SÃO PAULO, SP (UOL/FOLHAPRESS) - Se há um novo papa, há Seattle Seahawks no Super Bowl da temporada. Pelo menos é nisso que a torcida do time se apega, e a "superstição" se repetiu neste ciclo: neste domingo (8), a equipe enfrenta o New England Patriots na decisão da NFL, às 20h30 (de Brasília), no Levi's Stadium, em Santa Clara, na Califórnia.

AMULETO?

Os Seahawks foram ao Super Bowl quatro vezes na história. Delas, três vieram na temporada em que houve uma mudança no líder da Igreja Católica.

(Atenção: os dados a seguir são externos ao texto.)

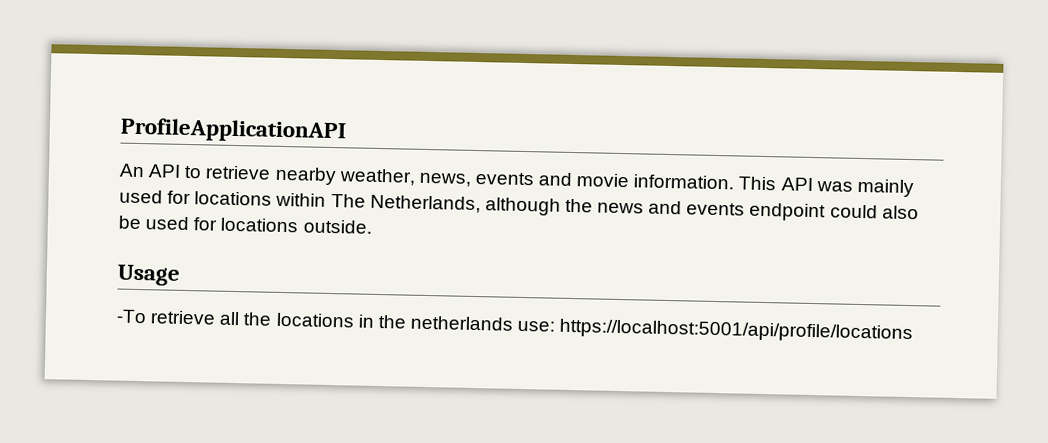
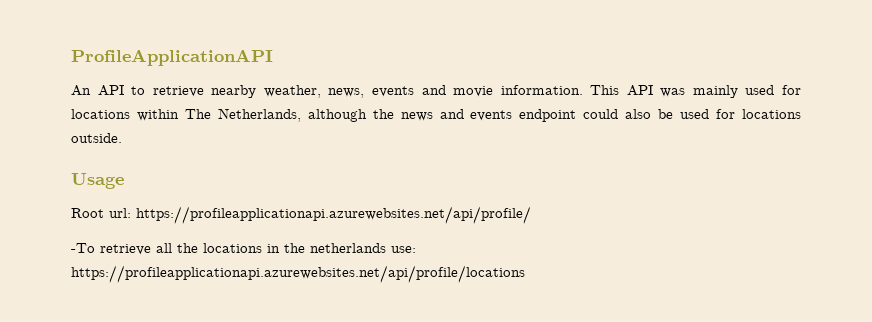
(181, 275) none -> [71,206,531,224] // Root url: https://profileapplicationapi.azurewebsites.net/api/profile/
[559,318,914,344] https://localhost:5001/api/profile/locations -> [71,265,525,283] https://profileapplicationapi.azurewebsites.net/api/profile/locations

Tudo começou em 2005. Bento 16 foi eleito, e os Seahawks chegaram ao Super Bowl seguinte, mas o final não foi feliz: a equipe foi derrotada pelo Pittsburgh Steelers por 21 a 10.

O cenário foi diferente após o papa Francisco ser eleito em 2013. Na edição seguinte do Super Bowl, os Seahawks amassaram o Denver Broncos por 43 a 8 e conquistaram seu primeiro título da NFL.

Agora foi a vez de Leão 14 dar "sorte" aos Seahawks. Após a eleição do novo papa, a equipe de Seattle fechou a temporada com a melhor campanha na sua conferência e eliminou San Francisco 49ers e Los Angeles Rams para chegar ao Super Bowl contra os Patriots.

A única exceção ao longo da história foi em 2015, justamente quando os Seahawaks enfrentaram o mesmo New England Patriots no Super Bowl. Naquele ano não houve mudança no papado e muito menos título para Seattle, que foi derrotado por 28 a 24.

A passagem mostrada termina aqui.